ASSC Projects Highlight: Could a blood test change the management of patients with Stage IV Melanoma?
Research is underway that could change the way late-stage Melanoma patients are treated by investigating particular tumour DNA markers through a simple blood test, rather than tissue biopsy.
The study, which is funded by the Australian Skin and Skin Cancer Research Centre (ASSC), a joint venture of The University of Queensland and QIMR Berghofer Medical Research Institute, will look at cell free DNA, which is able to detect mutations occurring in the primary tumour and metastasis in a single blood sample.
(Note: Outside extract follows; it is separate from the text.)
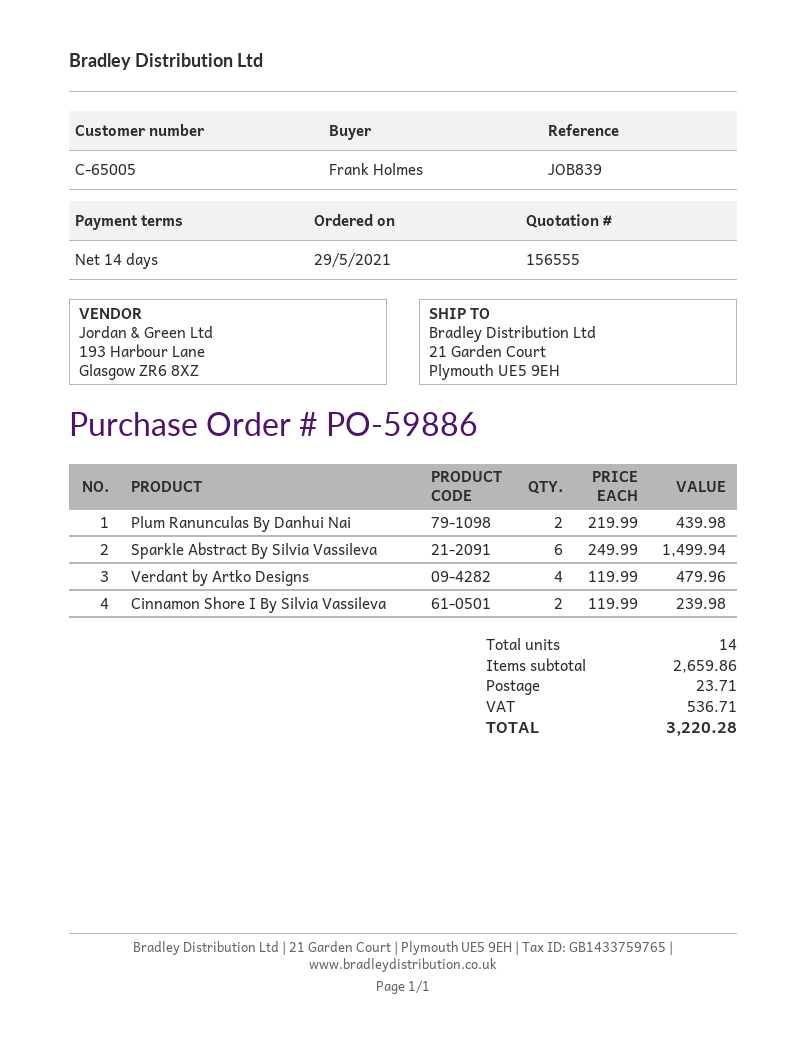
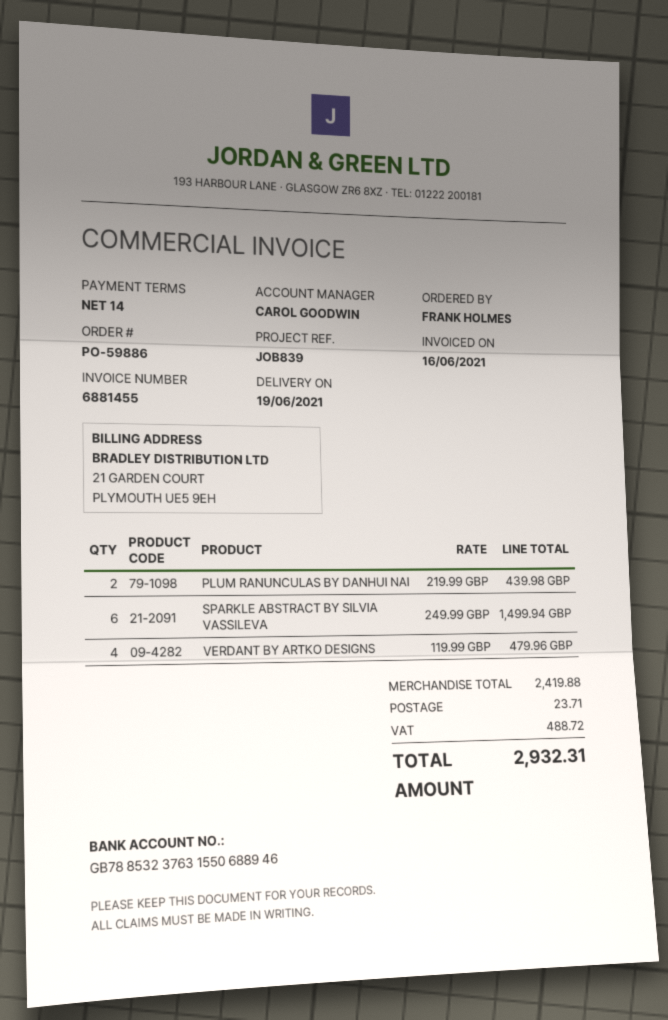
Cinnamon Shore I By Silvia Vassileva: 2 x 119.99 = 239.98 -> none
subtotal: 2659.86 -> 2419.88
tax: 536.71 -> 488.72
total: 3220.28 -> 2932.31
The blood test has been used in predicting relapse and response to therapy in other cancers, like breast cancer. This study, led by Professor Andrew Barbour of the University of Queensland, assesses to what extent cell free DNA circulating in blood represents the genomic profile of melanoma tissue.
Co-investigator Dr Lauren Aoude, from The University of Queensland, said that “experiments so far have shown that we are able to detect tumour derived mutations in the plasma of melanoma patients.
“Further experiments are underway to refine the technique.”
A blood test for determining the tumour burden in melanoma patients has the potential to change the way patients are treated in the clinic. It has the capacity to monitor residual disease, detect early relapse and track mutational changes occurring within the tumour.
Australia has the highest incidence of Melanoma in the world, with 12036 new cases and 1617 deaths annually. Caught early (stages I and II), it can be treated with local excision, however once it progresses to stage IV disease, prognosis is poor.
Cell free DNA blood tests, could lead to stage III and IV melanoma patients with unresectable tumours being treated with a personalised medicine approach. It also could allow for a tailored treatment plan for patients with stage III tumours before they reach stage IV, to eliminate delays to therapy, and improve survival.